Storage Failover with Eyeglass Failover Modes
The following section outlines the storage layer failover steps. The full end to end DR plan should also include application shutdown and bring up procedures to complete a true end to end failover. The storage layer is the foundation upon which all higher layer failover depends, and Eyeglass ensures this step is simple to execute and detect errors during failover.
Superna Professional Services can be engaged on end to end POC, or recommendations and assessments for complex or application layer orchestrated failover scenarios. Examples include:
- VMware SRM + externally mounted storage by VM’s.

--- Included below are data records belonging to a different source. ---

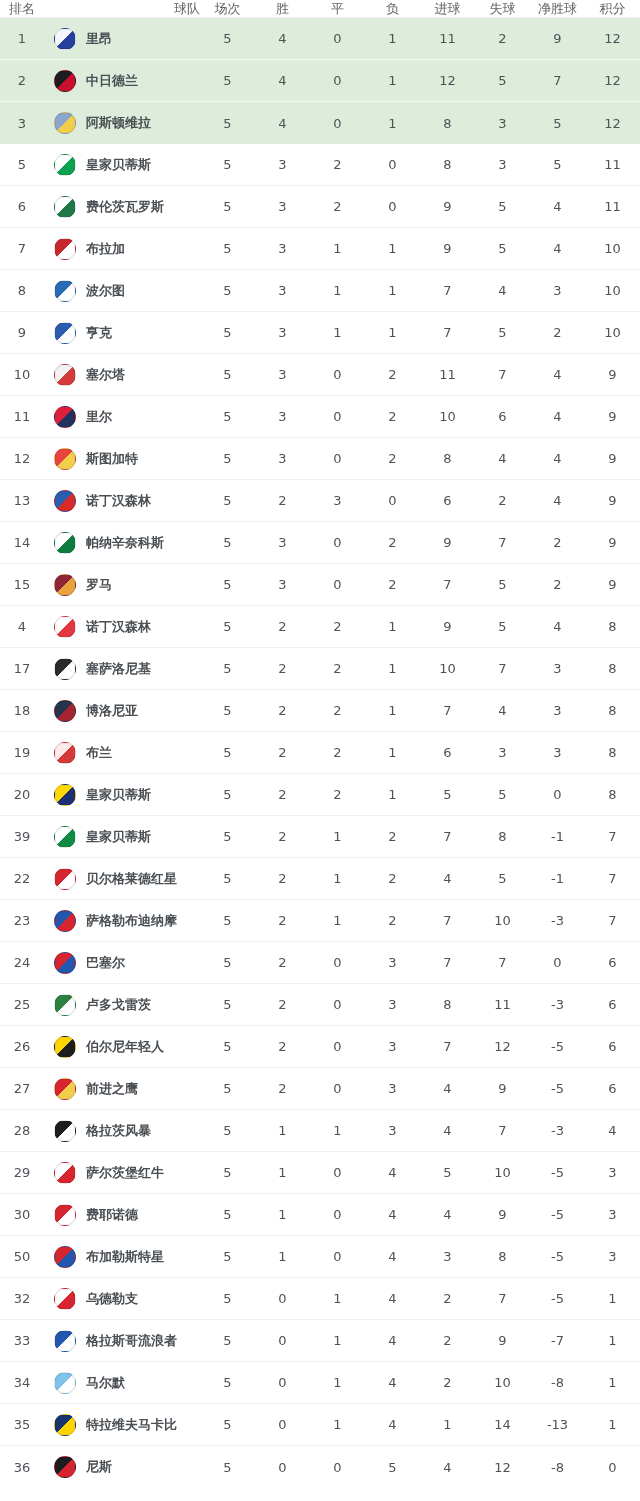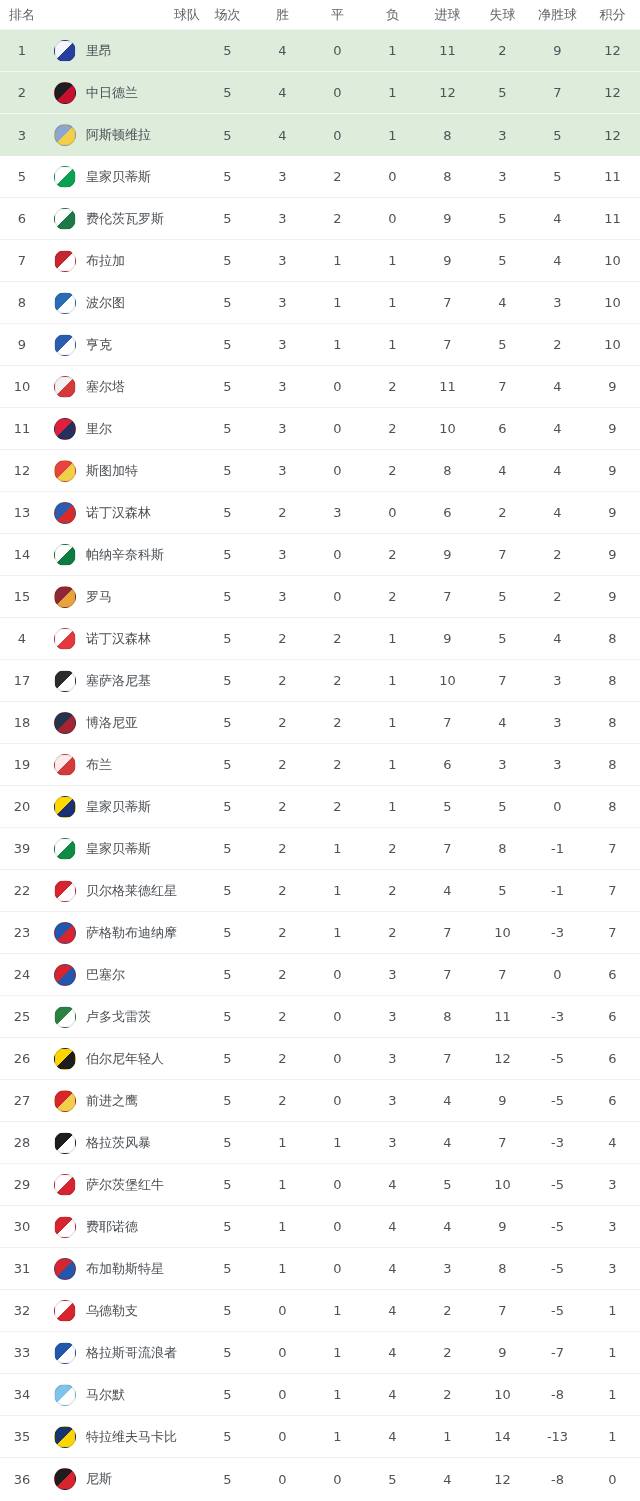"排名" .hrow { height: 30px -> 18px }
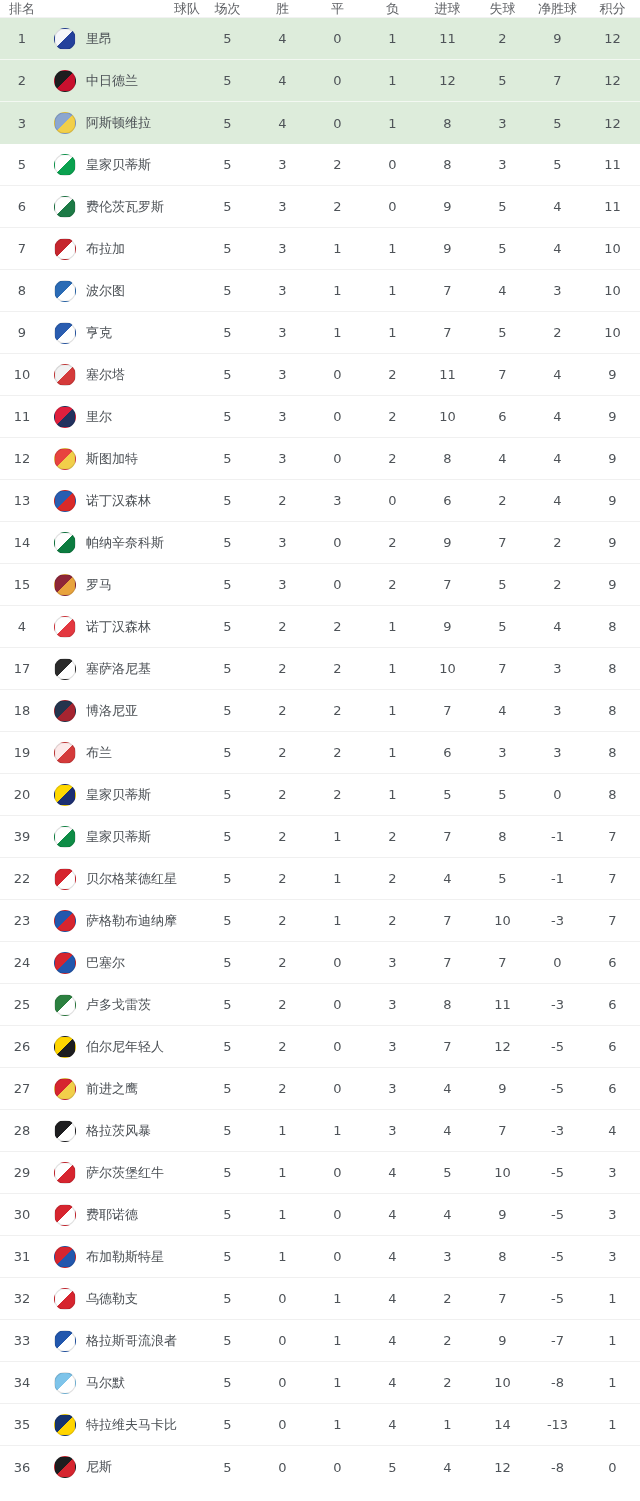"里昂" .cell.team { font-weight: none -> bold }
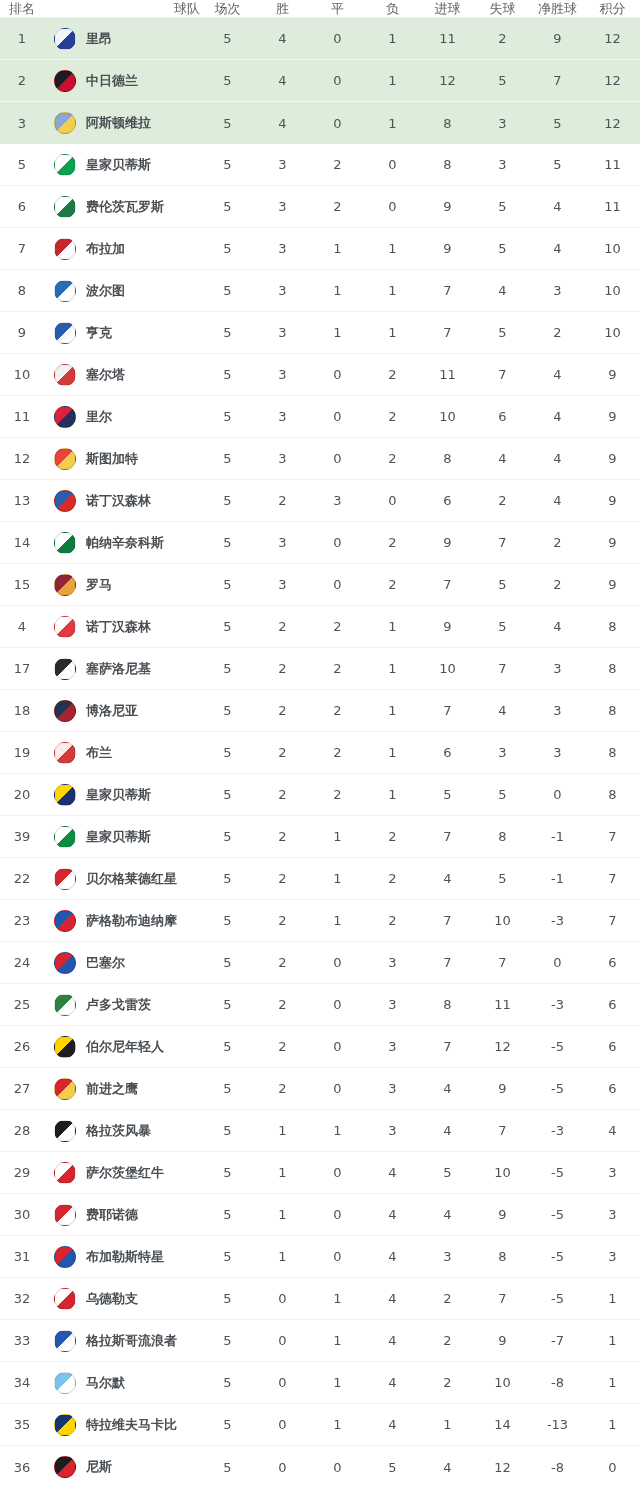"31" div.cell { text: 31 -> 50 }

- Oracle RAC Data Guard + File System dependencies for applications.
- Please see Eyeglass Solutions page.
Once you have determined which Failover Mode is appropriate for your environment, the table below provides the high level steps for each mode:
Column 1 - Ordered Steps: Ordered steps and purpose of step.
Column 2 - Description: Description of action taken by step.
Column 3 - How Action is Initiated: How each step is executed with Eyeglass depending on whether a SyncIQ Policy Failover, or Microsoft DFS Mode failover is being done.
Column 5 - Ordered Steps for Access Zone OR IP Pool Failover: - Ordered steps and purpose of step.
Column 6 - Description: Description of action taken by step.
Column 7 - How Action is Initiated: for Access Zone or IP Zone Failover.
Target of operation is shown in brackets as source, target or Eyeglass in the table below.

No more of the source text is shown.